= Putnam Park =

Park in Eau Claire, Wisconsin, USA

Putnam Park is a 230 acre community park located in the city of Eau Claire, Wisconsin, on land owned by the University of Wisconsin–Eau Claire (UWEC) The park is located in the middle of the city and follows the course of both the Chippewa River to the west and Little Niagara Creek (also known as Minnie Creek) to the east. Much of the park lies on the boundary of the Third Ward neighborhood. The eastern terminus of the park sits directly south of a steep section of Harding Avenue, once called "Plank Street Hill." The western section of the park, as well as much of the eastern section, have been designated as a State Natural Area.

The park is administered by Putnam Park Commission, a body composed of representatives from UWEC, the Eau Claire City Council, and the community at large.

==History==
The land for the park was donated to the city of Eau Claire in 1909 by Henry Cleveland Putnam.
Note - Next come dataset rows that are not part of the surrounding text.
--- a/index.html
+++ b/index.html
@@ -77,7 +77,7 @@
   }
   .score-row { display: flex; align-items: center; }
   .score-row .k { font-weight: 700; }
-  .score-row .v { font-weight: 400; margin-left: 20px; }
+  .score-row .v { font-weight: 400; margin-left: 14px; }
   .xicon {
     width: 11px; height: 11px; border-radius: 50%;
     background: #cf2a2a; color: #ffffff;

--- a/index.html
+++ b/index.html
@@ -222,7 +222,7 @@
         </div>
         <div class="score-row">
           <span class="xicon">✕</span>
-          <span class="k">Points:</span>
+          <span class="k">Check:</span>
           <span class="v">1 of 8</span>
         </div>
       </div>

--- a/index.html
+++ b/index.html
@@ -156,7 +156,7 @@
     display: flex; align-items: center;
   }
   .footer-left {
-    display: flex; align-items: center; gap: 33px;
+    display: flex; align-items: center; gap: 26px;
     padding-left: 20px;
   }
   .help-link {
The 230-acre parcel was set in a low-lying area, which Putnam hoped would be conserved as a botanical laboratory due to the many species of trees and plants found there. In 1957, ownership of the land was transferred from the city to Wisconsin State College at Eau Claire, under the administration of W. R. Davies.

==Flora and fauna==
The park is mostly forested, especially in the areas closest to the Chippewa River. Impressive red pine and white pine trees dominate the mesic forest portions, while in the wet-mesic portions, river birch, silver maple, hackberry, red maple and paper birch varieties can be found.
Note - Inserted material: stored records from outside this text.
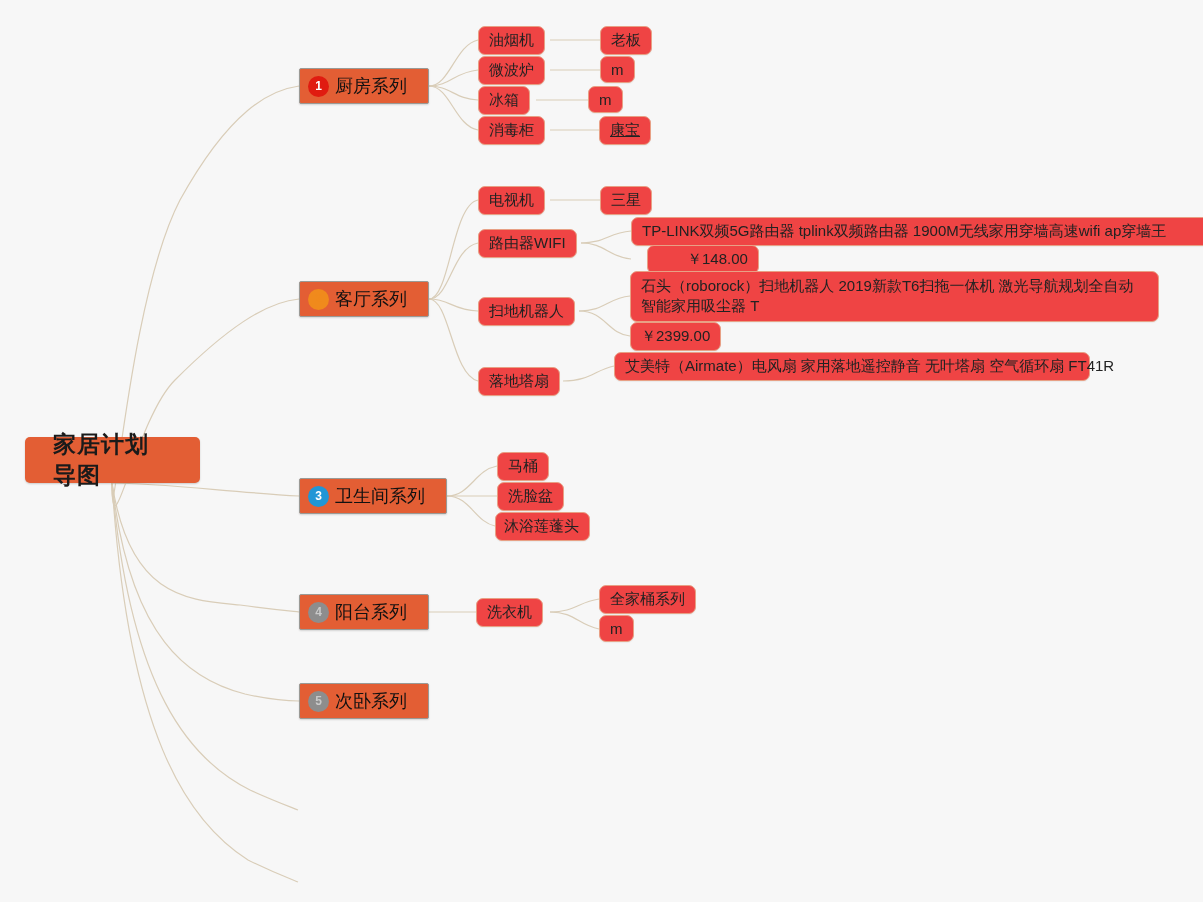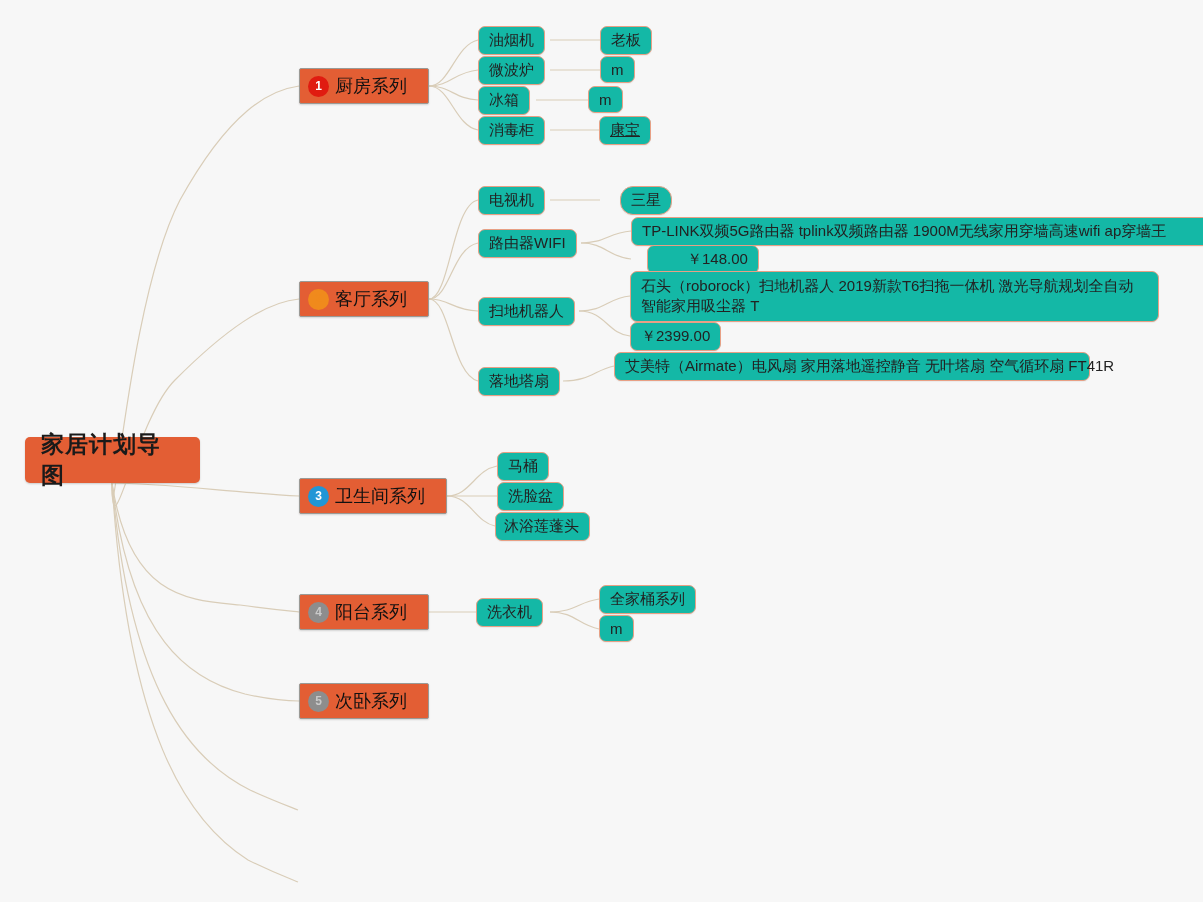--- a/index.html
+++ b/index.html
@@ -47,7 +47,7 @@
 
   
   .leaf{
-    background:#14b8a6;
+    background:#ef4444;
     border:1.4px solid #e8a085;
     border-radius:7px;
     color:#222;

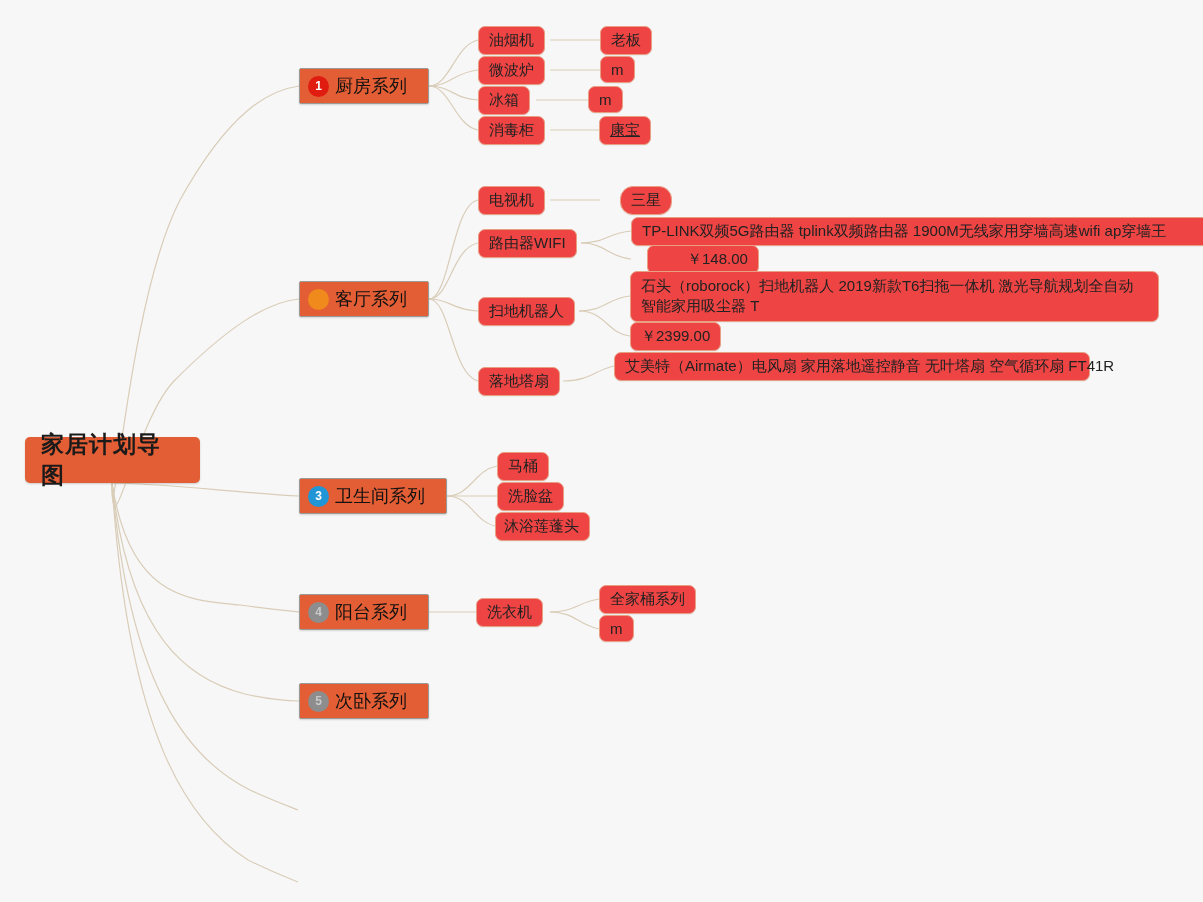--- a/index.html
+++ b/index.html
@@ -163,7 +163,7 @@
   <div class="node leaf" style="left:478px;top:186px;">
       <span>电视机</span>
     </div>
-  <div class="node leaf" style="left:620px;top:186px;border-radius:13px;">
+  <div class="node leaf" style="left:600px;top:186px;">
       <span>三星</span>
     </div>
 

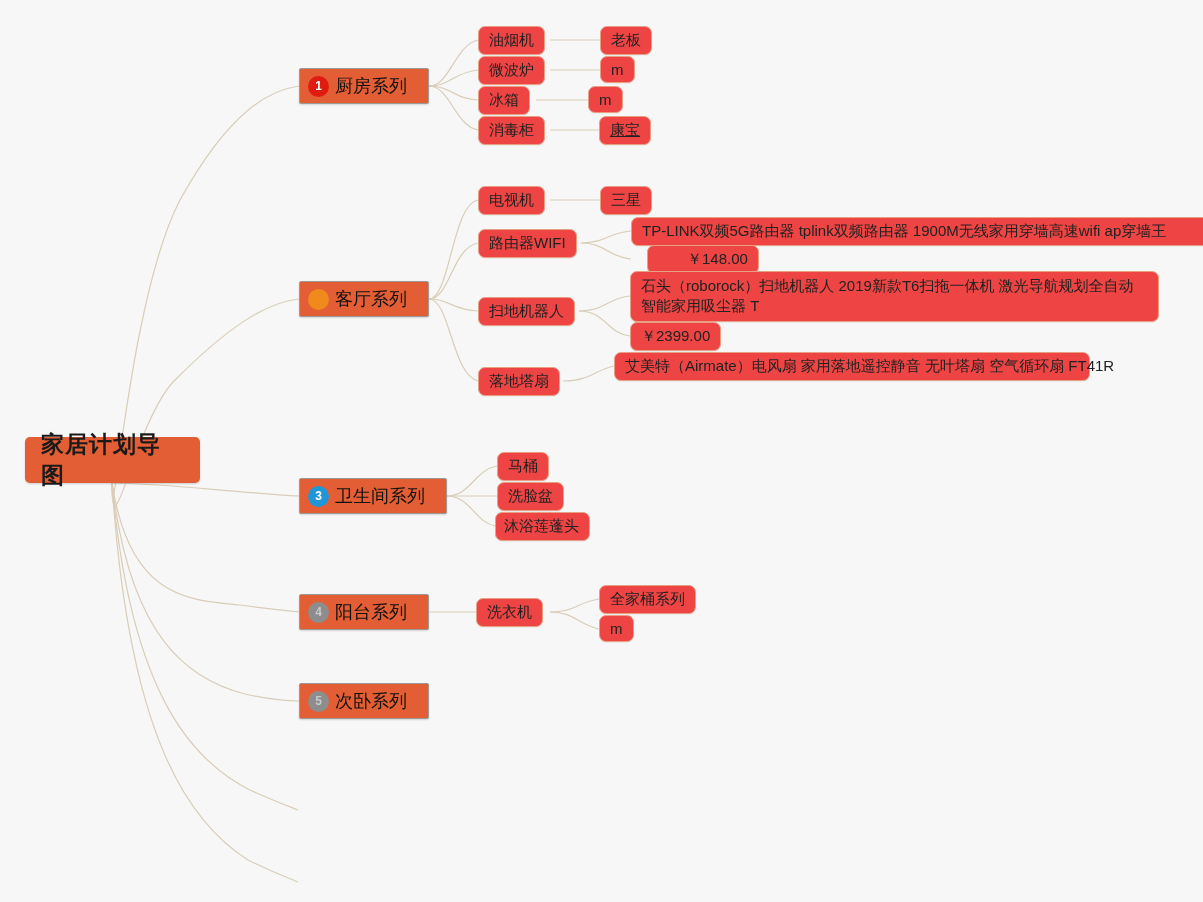--- a/index.html
+++ b/index.html
@@ -22,7 +22,7 @@
     font-size:23px;
     font-weight:bold;
     letter-spacing:1px;
-    padding:0 16px;
+    padding:0 28px;
     box-shadow:0 1px 2px rgba(0,0,0,.18);
   }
Putnam Park is also a common place to see wildlife. Despite being located in an otherwise urban setting, visitors have often described seeing large mammals like deer, woodchucks, and beavers. The park also offers opportunities for birdwatching, with species like hawks, wild turkeys, woodpeckers and eagles being sighted regularly.

==Recreation==
Putnam Park is a haven for walkers, runners, bikers, birdwatchers and nature enthusiasts. There are many trails found throughout the park for walkers or runners.
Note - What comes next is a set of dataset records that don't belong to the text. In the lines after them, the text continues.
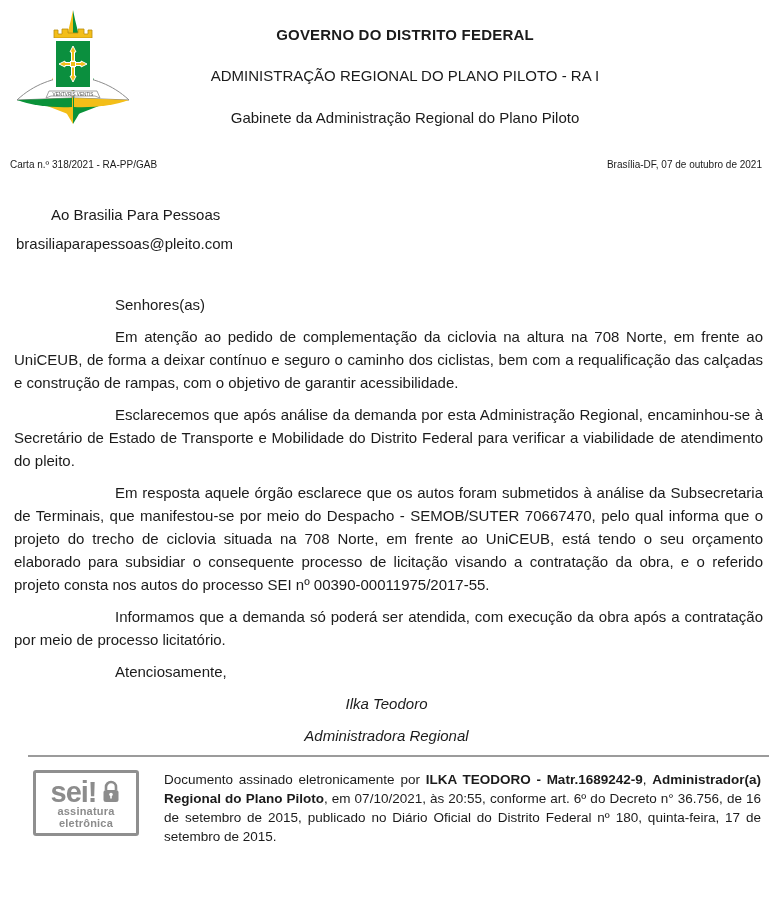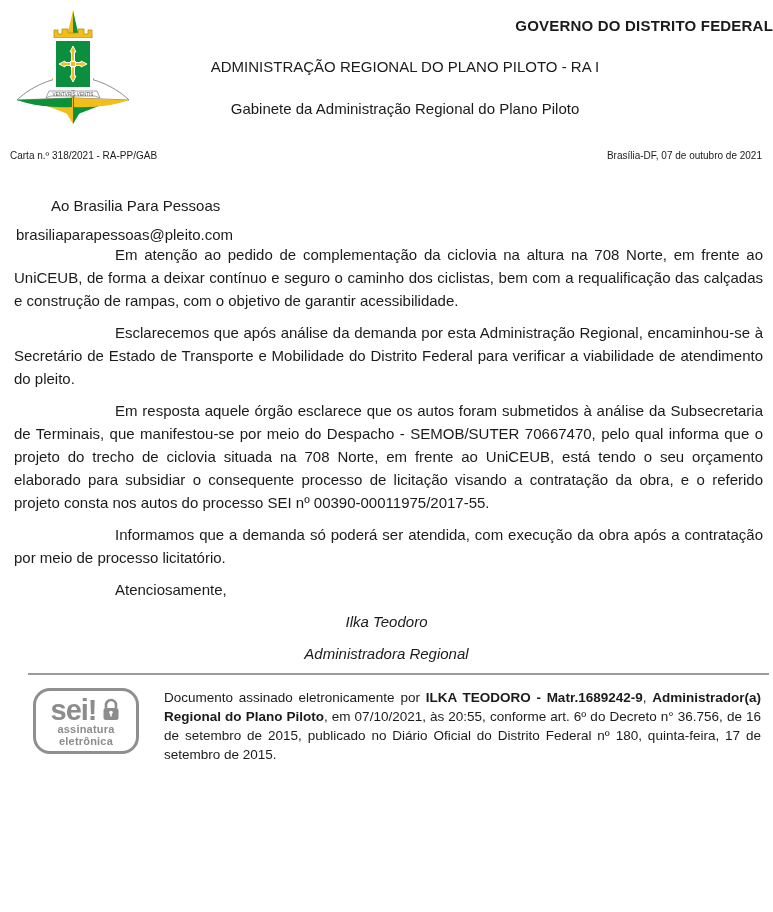--- a/index.html
+++ b/index.html
@@ -15,7 +15,7 @@
   .logo-wrap { position: absolute; left: 16px; top: 8px; width: 114px; height: 116px; }
   .org-header { text-align: center; padding-left: 37px; }
   .org-line { font-size: 15px; }
-  .org-line.l1 { padding-top: 17px; font-weight: bold; letter-spacing: 0.2px; text-align: right; }
+  .org-line.l1 { padding-top: 26px; font-weight: bold; letter-spacing: 0.2px; }
   .org-line.l2 { margin-top: 24px; }
   .org-line.l3 { margin-top: 25px; }
 

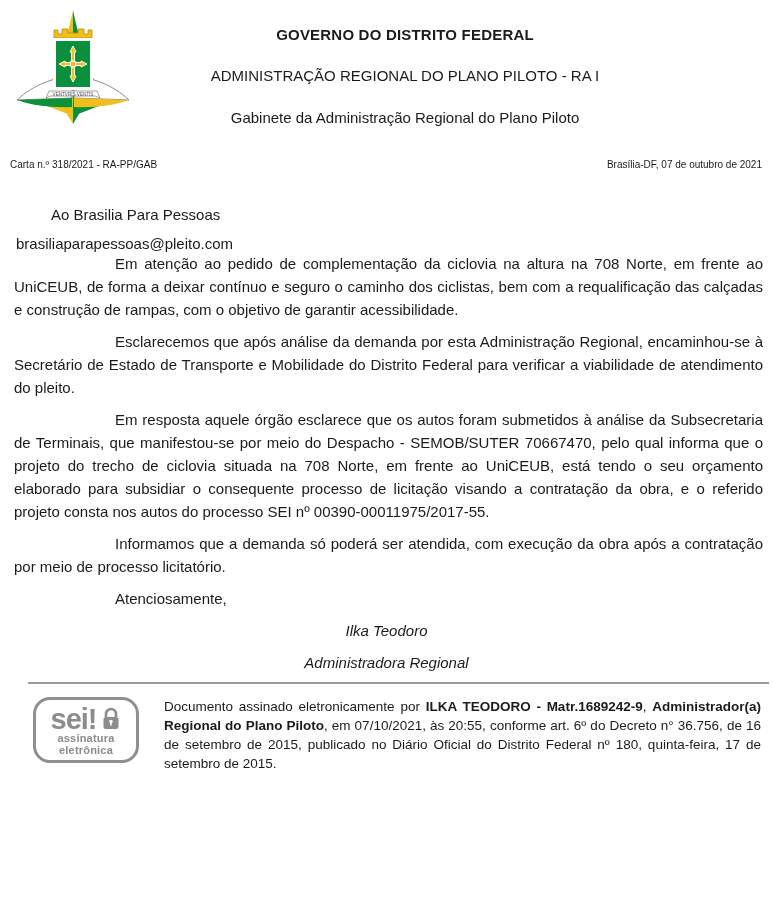--- a/index.html
+++ b/index.html
@@ -111,6 +111,7 @@
   <div class="email-line">brasiliaparapessoas@pleito.com</div>
 
 
+  <p class="para salutation">Senhores(as)</p>
   <p class="para">Em atenção ao pedido de complementação da  ciclovia na altura na 708 Norte, em frente ao UniCEUB, de forma a deixar contínuo e seguro o caminho dos ciclistas, bem com a requalificação das calçadas e construção de rampas, com o objetivo de garantir acessibilidade.</p>
   <p class="para">Esclarecemos que após análise da demanda por esta Administração Regional, encaminhou-se à Secretário de Estado de Transporte e Mobilidade do Distrito Federal para verificar a viabilidade de atendimento do pleito.</p>
   <p class="para">Em resposta aquele órgão esclarece que os autos foram submetidos à análise da Subsecretaria de Terminais, que manifestou-se por meio do Despacho - SEMOB/SUTER 70667470, pelo qual informa que o projeto do trecho de ciclovia situada na 708 Norte, em frente ao UniCEUB, está tendo o seu orçamento elaborado para subsidiar o consequente processo de licitação visando a contratação da obra, e o referido projeto consta nos autos do processo SEI nº 00390-00011975/2017-55.</p>

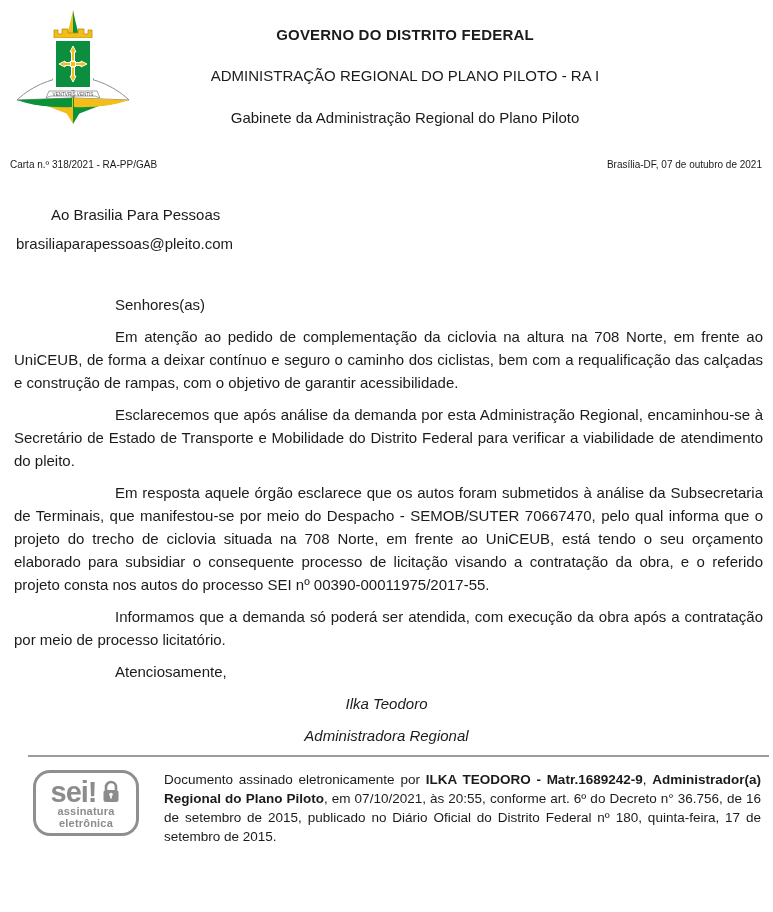--- a/index.html
+++ b/index.html
@@ -45,7 +45,7 @@
   .footer { margin-top: 13px; display: flex; align-items: flex-start; padding-left: 33px; }
   .sei-box {
     flex: 0 0 auto; width: 100px; height: 58px;
-    border: 3px solid #8f8f8f; border-radius: 17px;
+    border: 3px solid #8f8f8f; border-radius: 3px;
     color: #8c8c8c; padding-top: 2px;
     display: flex; flex-direction: column; align-items: center; justify-content: center;
   }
Putnam Drive bisects the eastern section of the park, and continues as a city street at the eastern terminus of the park. The drive is unpaved within the park, and serves as the main walking and biking trail. It may be accessed from the UWEC campus at the western end, or from a small unpaved parking lot at the eastern end. Putnam Drive also serves as a one-way one-lane road for vehicular traffic when conditions allow. When open, vehicles are permitted to enter the drive from the UWEC campus and proceed east.

Putnam Drive is a popular spot for runners and has been included in local races of various lengths, including the Eau Claire Marathon.